BEGIN Provided data

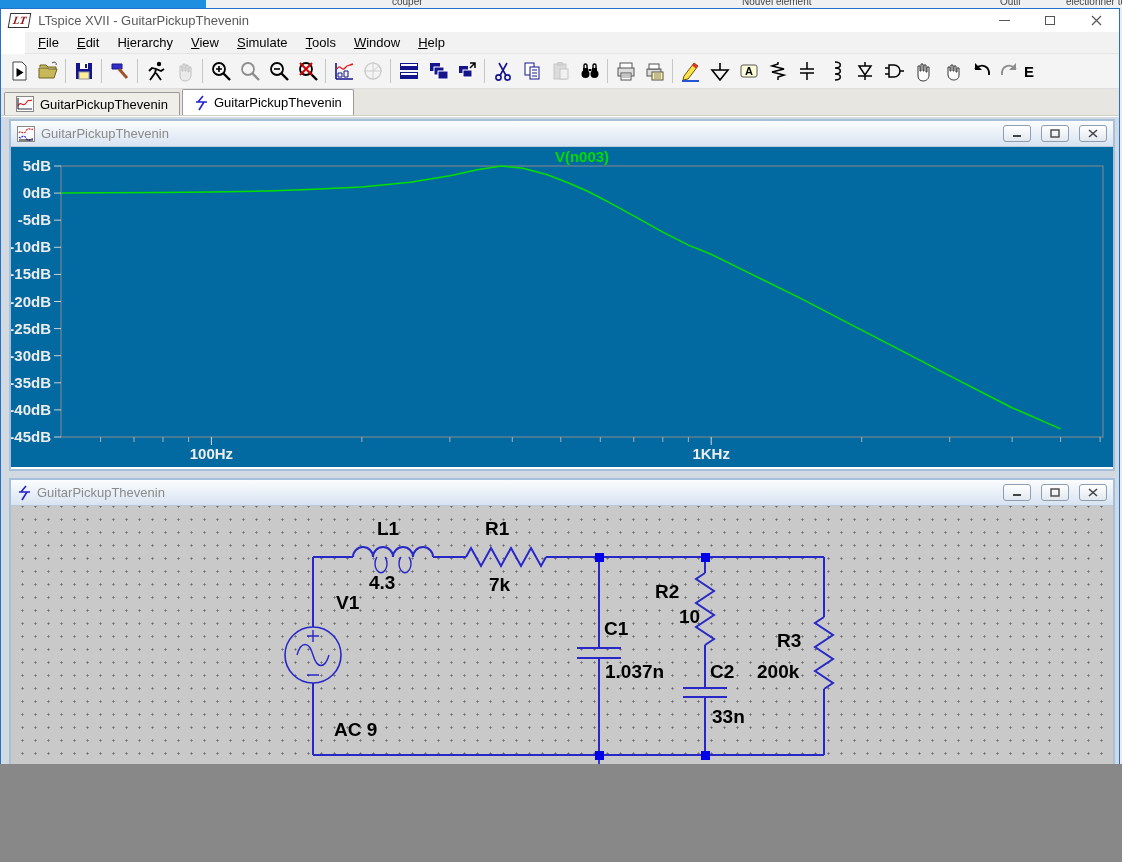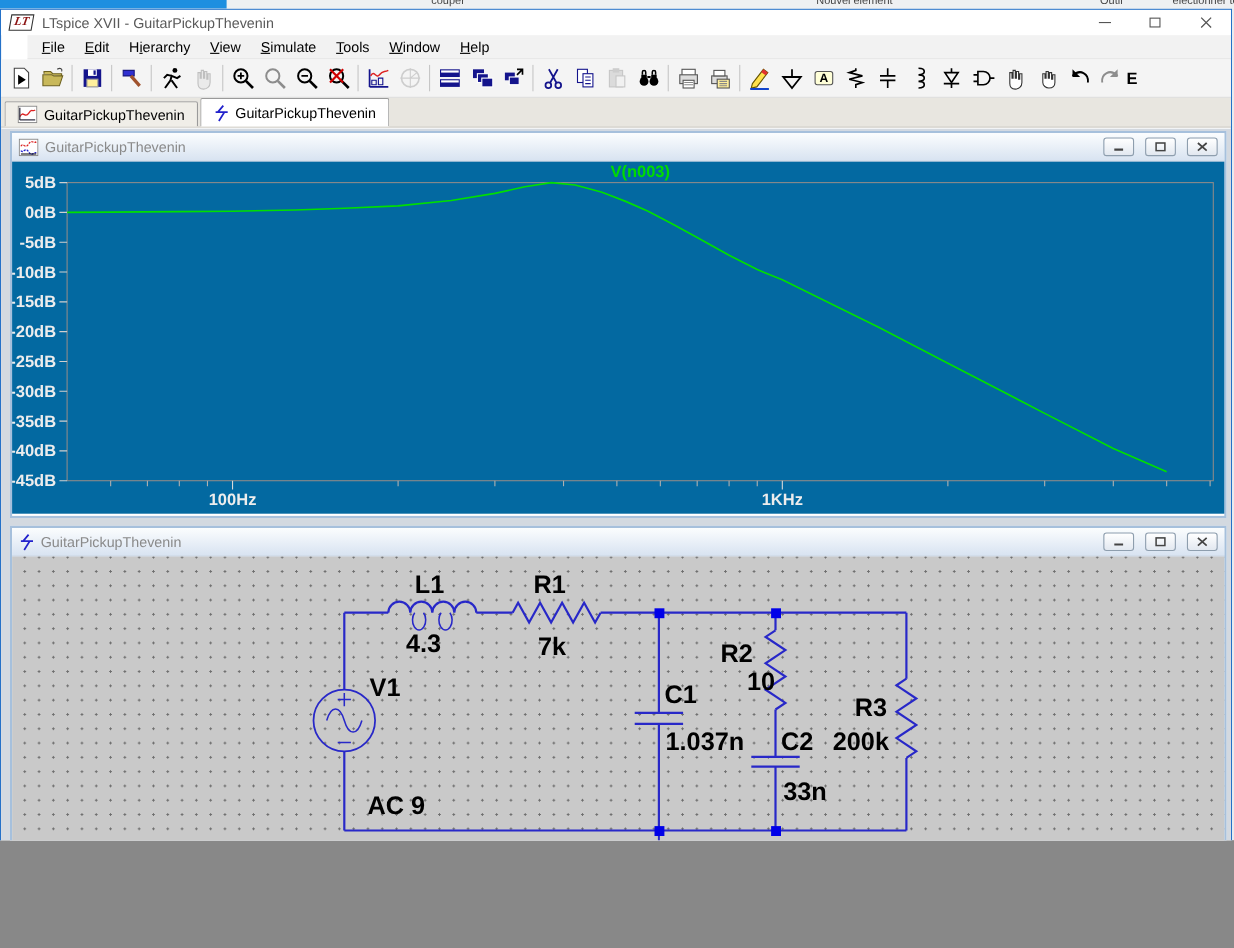--- a/index.html
+++ b/index.html
@@ -68,7 +68,7 @@
     background-size:13px 13px; background-position:5px 7px; overflow:hidden; }
   .schem-canvas { position:absolute; left:0; top:3px; width:1102px; height:323px; }
   #schem { position:absolute; left:0; top:0; }
-  .slabel { position:absolute; font-weight:bold; font-size:23px; color:#000; white-space:pre; line-height:1.1; }
+  .slabel { position:absolute; font-weight:bold; font-size:19px; color:#000; white-space:pre; line-height:1.1; }
   .directive { font-size:20px; }
 
   .statusbar { position:absolute; left:0; top:827px; width:1118px; height:24px; background:#F1F1F1;

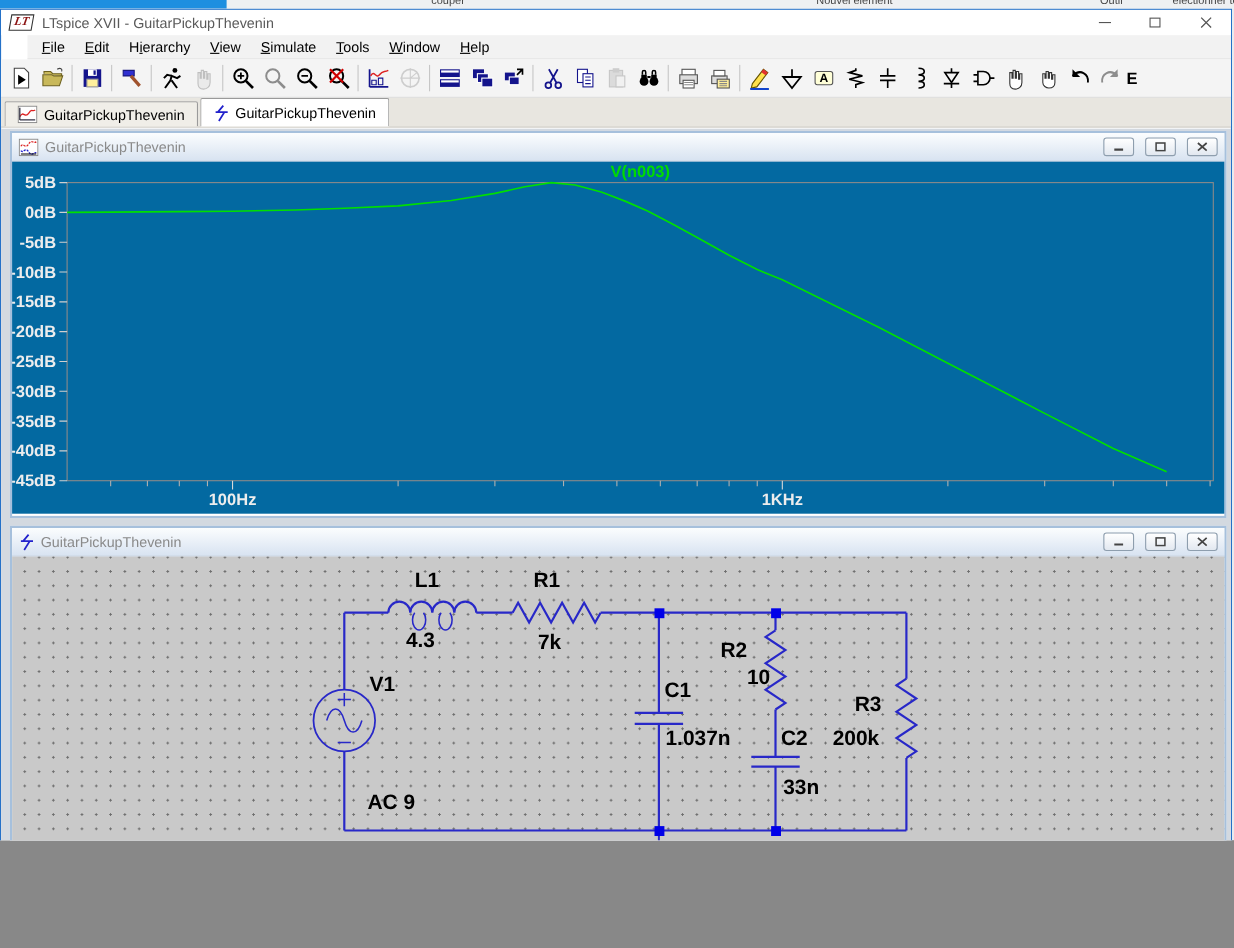--- a/index.html
+++ b/index.html
@@ -490,7 +490,7 @@
             <span class="slabel" style="left:358px;top:64px">4.3</span>
             <span class="slabel" style="left:474px;top:10px">R1</span>
             <span class="slabel" style="left:478px;top:66px">7k</span>
-            <span class="slabel" style="left:325px;top:104px">V1</span>
+            <span class="slabel" style="left:325px;top:84px">V1</span>
             <span class="slabel" style="left:323px;top:211px">AC 9</span>
             <span class="slabel" style="left:593px;top:110px">C1</span>
             <span class="slabel" style="left:594px;top:153px">1.037n</span>

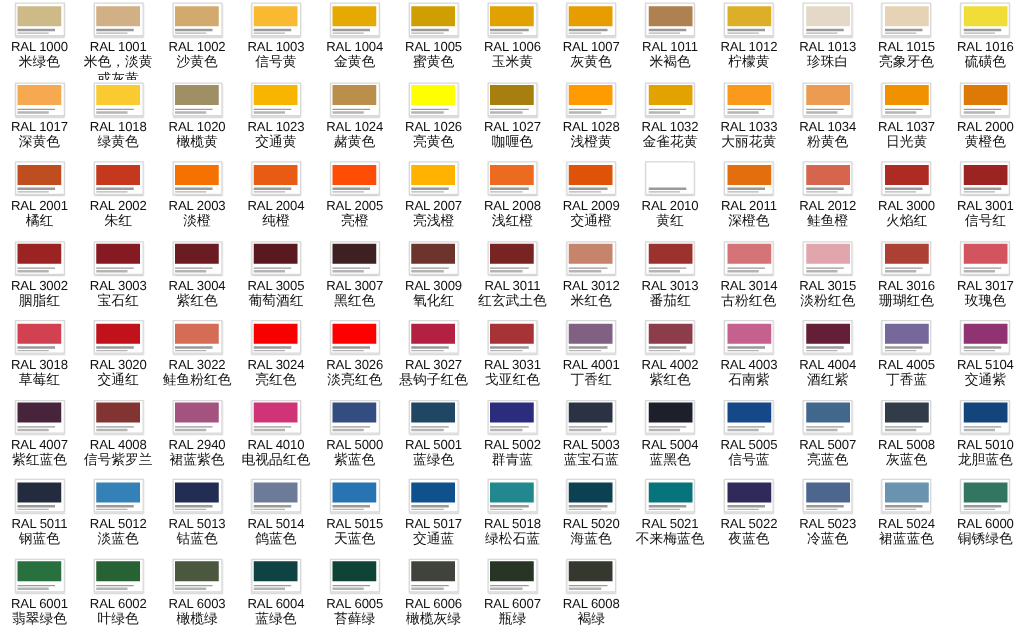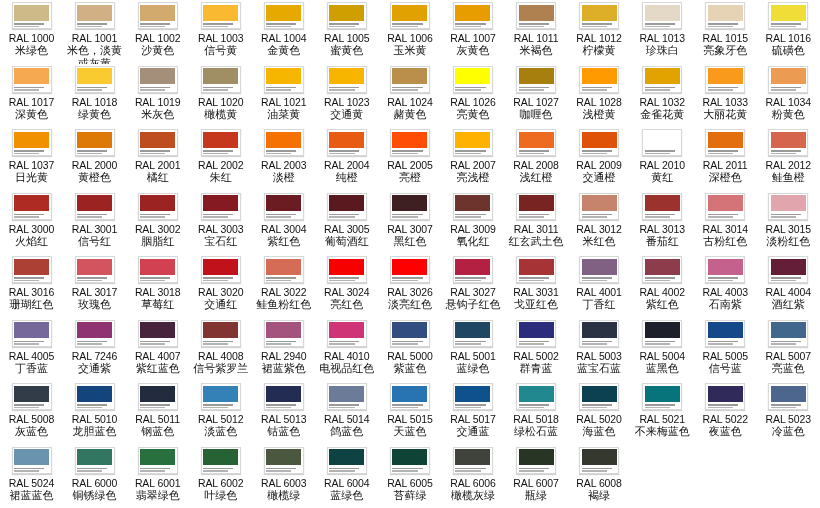--- a/index.html
+++ b/index.html
@@ -286,19 +286,6 @@
     </div>
     <div class="swatch-cell">
       <div class="chip">
-        <div class="chip-color" title="#A48F7A" style="background: rgb(164, 143, 122);"></div>
-        <div class="chip-meta">
-          <div class="chip-meta-line l1"></div>
-          <div class="chip-meta-line l2"></div>
-        </div>
-      </div>
-      <div class="labels">
-        <div class="ral-code">RAL 1019</div>
-        <div class="ral-name">米灰色</div>
-      </div>
-    </div>
-    <div class="swatch-cell">
-      <div class="chip">
         <div class="chip-color" title="#A08F65" style="background: rgb(160, 143, 101);"></div>
         <div class="chip-meta">
           <div class="chip-meta-line l1"></div>

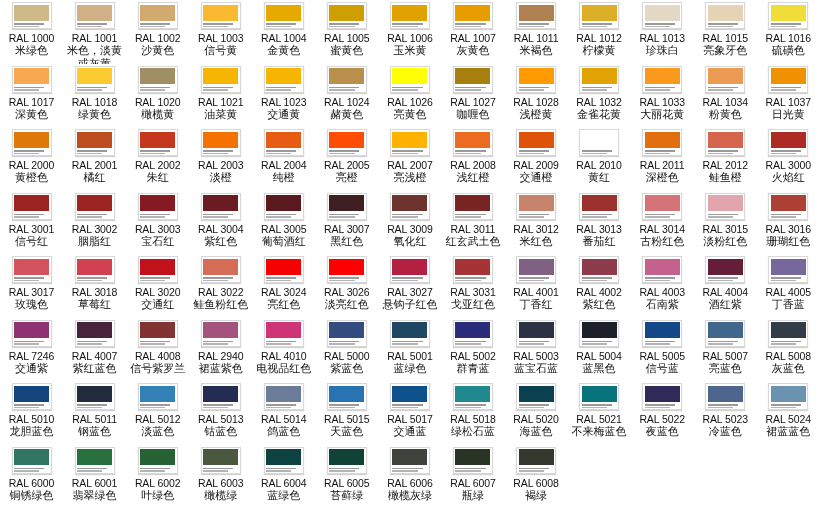--- a/index.html
+++ b/index.html
@@ -299,19 +299,6 @@
     </div>
     <div class="swatch-cell">
       <div class="chip">
-        <div class="chip-color" title="#F6B600" style="background: rgb(246, 182, 0);"></div>
-        <div class="chip-meta">
-          <div class="chip-meta-line l1"></div>
-          <div class="chip-meta-line l2"></div>
-        </div>
-      </div>
-      <div class="labels">
-        <div class="ral-code">RAL 1021</div>
-        <div class="ral-name">油菜黄</div>
-      </div>
-    </div>
-    <div class="swatch-cell">
-      <div class="chip">
         <div class="chip-color" title="#F7B500" style="background: rgb(247, 181, 0);"></div>
         <div class="chip-meta">
           <div class="chip-meta-line l1"></div>

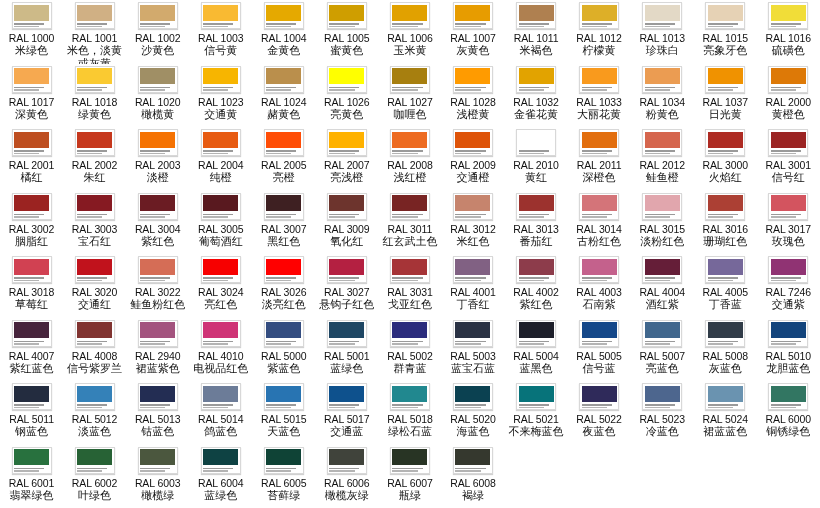--- a/index.html
+++ b/index.html
@@ -930,7 +930,7 @@
         </div>
       </div>
       <div class="labels">
-        <div class="ral-code">RAL 7246</div>
+        <div class="ral-code">RAL 5104</div>
         <div class="ral-name">交通紫</div>
       </div>
     </div>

END Provided data

§ Task
Go through the data and return every word of it verbatim, leaving out the pictures.

§ Solution to the exercise
--- a/index.html
+++ b/index.html
@@ -68,7 +68,7 @@
     background-size:13px 13px; background-position:5px 7px; overflow:hidden; }
   .schem-canvas { position:absolute; left:0; top:3px; width:1102px; height:323px; }
   #schem { position:absolute; left:0; top:0; }
-  .slabel { position:absolute; font-weight:bold; font-size:23px; color:#000; white-space:pre; line-height:1.1; }
+  .slabel { position:absolute; font-weight:bold; font-size:19px; color:#000; white-space:pre; line-height:1.1; }
   .directive { font-size:20px; }
 
   .statusbar { position:absolute; left:0; top:827px; width:1118px; height:24px; background:#F1F1F1;

--- a/index.html
+++ b/index.html
@@ -490,7 +490,7 @@
             <span class="slabel" style="left:358px;top:64px">4.3</span>
             <span class="slabel" style="left:474px;top:10px">R1</span>
             <span class="slabel" style="left:478px;top:66px">7k</span>
-            <span class="slabel" style="left:325px;top:104px">V1</span>
+            <span class="slabel" style="left:325px;top:84px">V1</span>
             <span class="slabel" style="left:323px;top:211px">AC 9</span>
             <span class="slabel" style="left:593px;top:110px">C1</span>
             <span class="slabel" style="left:594px;top:153px">1.037n</span>

--- a/index.html
+++ b/index.html
@@ -286,19 +286,6 @@
     </div>
     <div class="swatch-cell">
       <div class="chip">
-        <div class="chip-color" title="#A48F7A" style="background: rgb(164, 143, 122);"></div>
-        <div class="chip-meta">
-          <div class="chip-meta-line l1"></div>
-          <div class="chip-meta-line l2"></div>
-        </div>
-      </div>
-      <div class="labels">
-        <div class="ral-code">RAL 1019</div>
-        <div class="ral-name">米灰色</div>
-      </div>
-    </div>
-    <div class="swatch-cell">
-      <div class="chip">
         <div class="chip-color" title="#A08F65" style="background: rgb(160, 143, 101);"></div>
         <div class="chip-meta">
           <div class="chip-meta-line l1"></div>

--- a/index.html
+++ b/index.html
@@ -299,19 +299,6 @@
     </div>
     <div class="swatch-cell">
       <div class="chip">
-        <div class="chip-color" title="#F6B600" style="background: rgb(246, 182, 0);"></div>
-        <div class="chip-meta">
-          <div class="chip-meta-line l1"></div>
-          <div class="chip-meta-line l2"></div>
-        </div>
-      </div>
-      <div class="labels">
-        <div class="ral-code">RAL 1021</div>
-        <div class="ral-name">油菜黄</div>
-      </div>
-    </div>
-    <div class="swatch-cell">
-      <div class="chip">
         <div class="chip-color" title="#F7B500" style="background: rgb(247, 181, 0);"></div>
         <div class="chip-meta">
           <div class="chip-meta-line l1"></div>

--- a/index.html
+++ b/index.html
@@ -930,7 +930,7 @@
         </div>
       </div>
       <div class="labels">
-        <div class="ral-code">RAL 7246</div>
+        <div class="ral-code">RAL 5104</div>
         <div class="ral-name">交通紫</div>
       </div>
     </div>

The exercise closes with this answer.